Beim Gebrauch des Lindenholzes kann man gleich die Endeform der Figur ausschnitzen. Beim Fichtenholz muss man schrittweise fortsetzen. Um die Schniztarbeit einfacher zu machen, müssen die Halbprodukte mehrere Male ins Wasser getaucht oder vorgakocht werden.
Bild: Sehr grobe Halbprodukte aus Fichtenholz vor weiterem Tauschen oder Kochen.
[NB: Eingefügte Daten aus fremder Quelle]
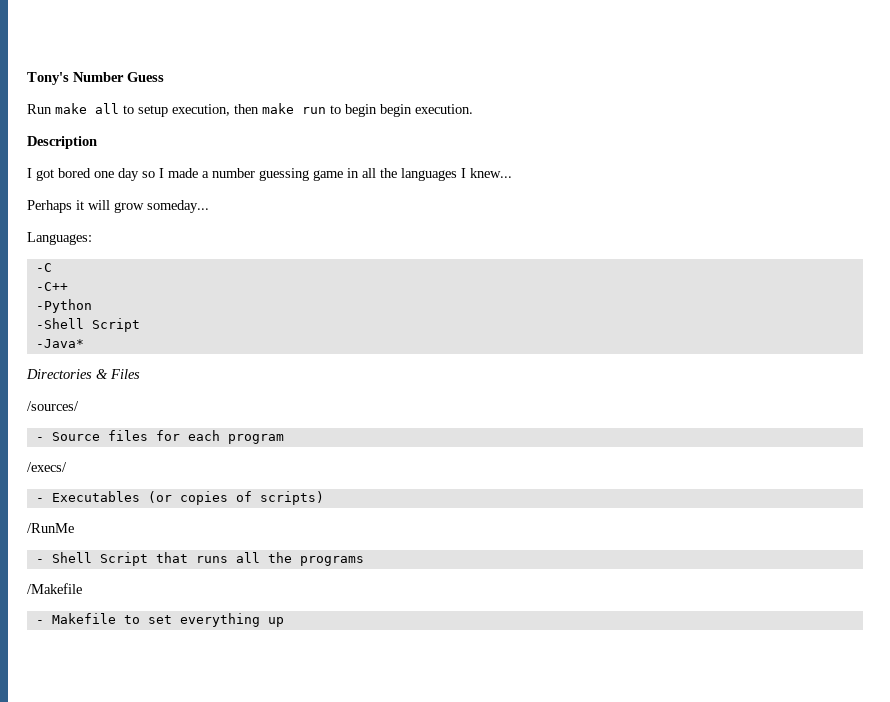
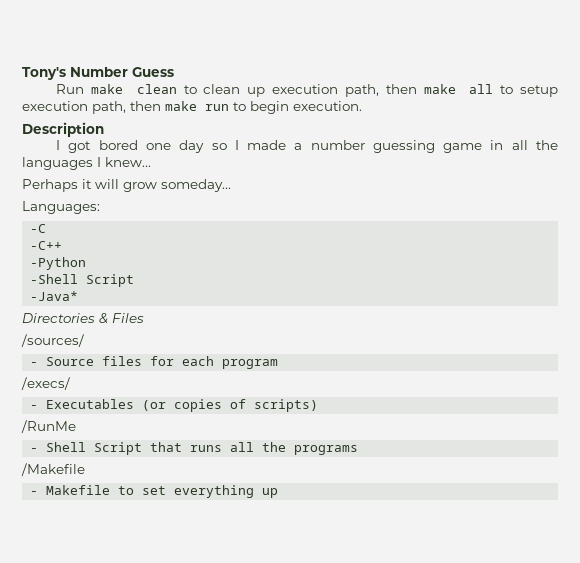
- Run make all to setup execution, then make run to begin begin execution.
+ Run make clean to clean up execution path, then make all to setup execution path, then make run to begin execution.

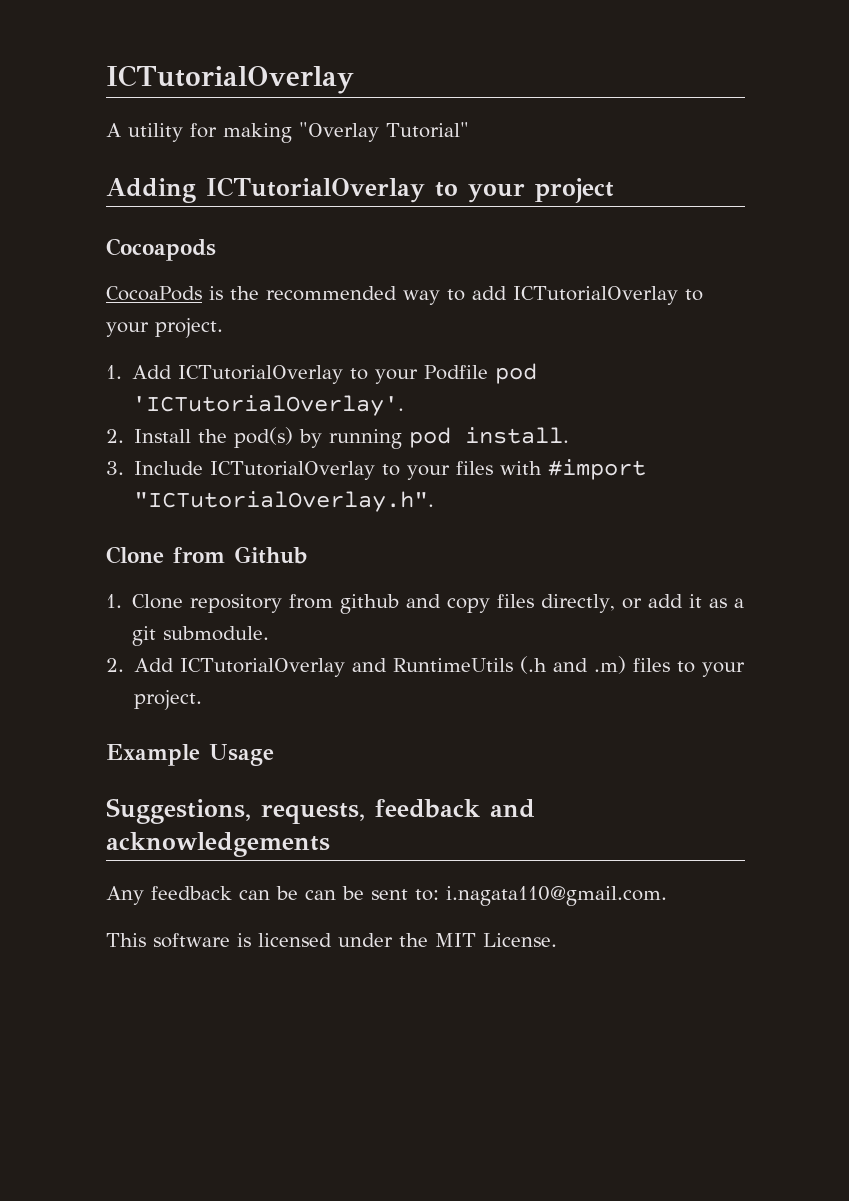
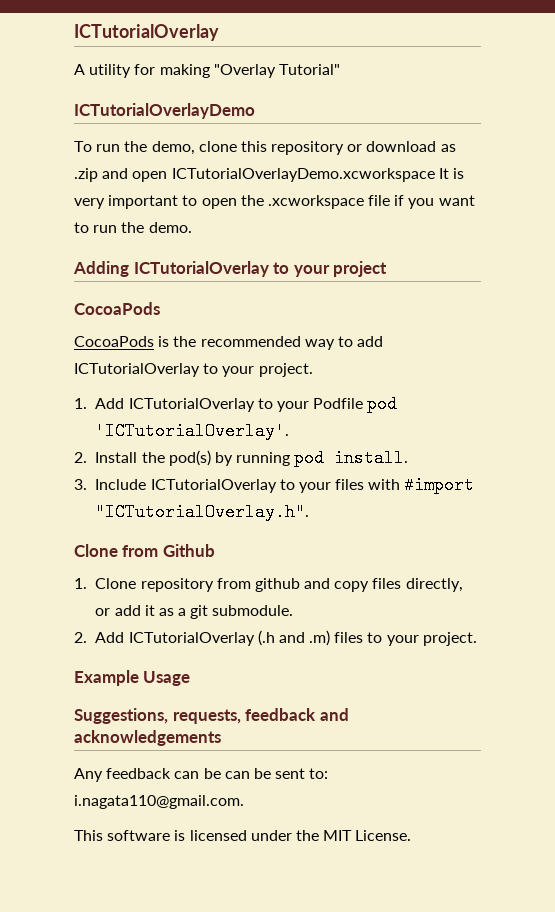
+ ICTutorialOverlayDemo
+ To run the demo, clone this repository or download as .zip and open ICTutorialOverlayDemo.xcworkspace It is very important to open the .xcworkspace file if you want to run the demo.
  Adding ICTutorialOverlay to your project
- Cocoapods
+ CocoaPods
- 2. Add ICTutorialOverlay and RuntimeUtils (.h and .m) files to your project.
+ 2. Add ICTutorialOverlay (.h and .m) files to your project.

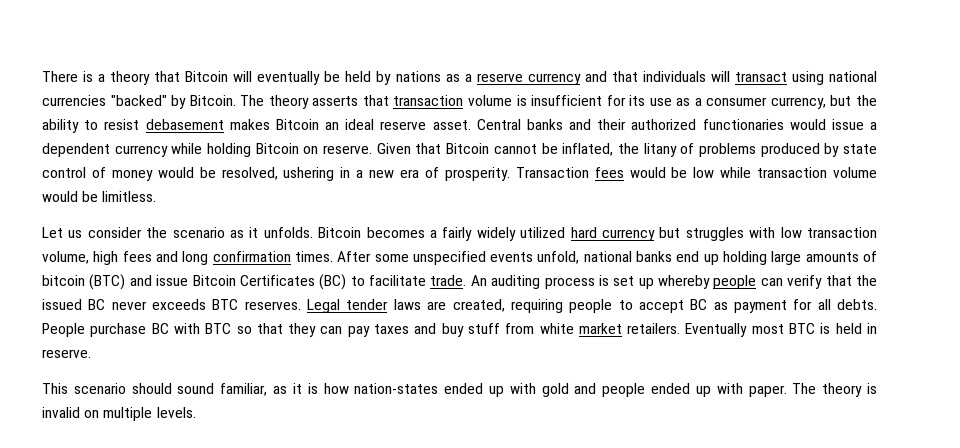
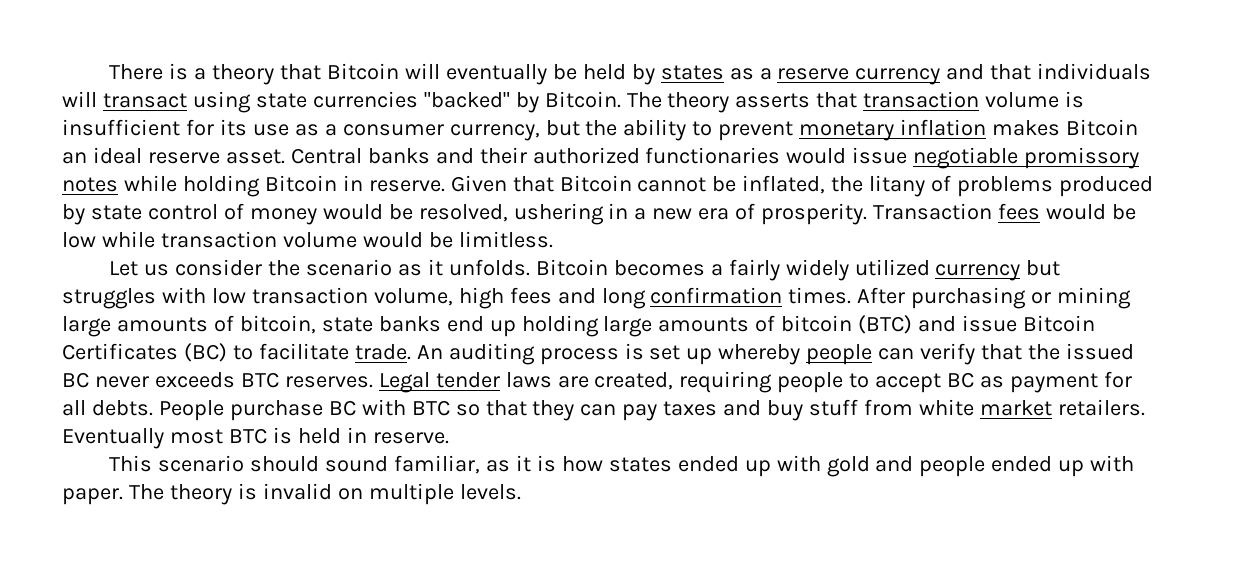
- There is a theory that Bitcoin will eventually be held by nations as a reserve currency and that individuals will transact using national currencies "backed" by Bitcoin.
+ There is a theory that Bitcoin will eventually be held by states as a reserve currency and that individuals will transact using state currencies "backed" by Bitcoin.
- The theory asserts that transaction volume is insufficient for its use as a consumer currency, but the ability to resist debasement makes Bitcoin an ideal reserve asset.
+ The theory asserts that transaction volume is insufficient for its use as a consumer currency, but the ability to prevent monetary inflation makes Bitcoin an ideal reserve asset.
- Central banks and their authorized functionaries would issue a dependent currency while holding Bitcoin on reserve.
+ Central banks and their authorized functionaries would issue negotiable promissory notes while holding Bitcoin in reserve.
- Bitcoin becomes a fairly widely utilized hard currency but struggles with low transaction volume, high fees and long confirmation times.
+ Bitcoin becomes a fairly widely utilized currency but struggles with low transaction volume, high fees and long confirmation times.
- After some unspecified events unfold, national banks end up holding large amounts of bitcoin (BTC) and issue Bitcoin Certificates (BC) to facilitate trade.
+ After purchasing or mining large amounts of bitcoin, state banks end up holding large amounts of bitcoin (BTC) and issue Bitcoin Certificates (BC) to facilitate trade.
- This scenario should sound familiar, as it is how nation-states ended up with gold and people ended up with paper.
+ This scenario should sound familiar, as it is how states ended up with gold and people ended up with paper.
Grulich Figuren werden mit Messer geschnitzt und trotzdem wirken sie nicht plump. Grulichschnitzer nützten genial entlastende Schnitte, die sie mit Hilfe eines halbrunden Meissels machten, selten kombinierten sie auch Messerschnitte und Schnitte mit dem halbrunden Meissel. Einige Grulichfiguren haben diese entlastenden Schnitte nicht und man merkt das. Für diese Schnitte werden oft Schablonen für verschiedene Figurenarten gebraucht.
Nach meiner Erfahrung sind charakteristische Subtilität und Starrheit der Grulichfiguren Ergebnis von Fichtenholzverarbeitung, die das Schnitzmesser nach Jahresringen führt, also anders, als es beim Lindenholz gemacht wird.
Grulichfiguren wurden von verschieden geschickten Schnitzern und auch in verschiedenen Preisebenen hergestellt. Deshalb gibt es auch Grulichfiguren verschiedener Qualität. Grosse Unterschiede sind auch in den Details der farbigen Polychromie zu sehen.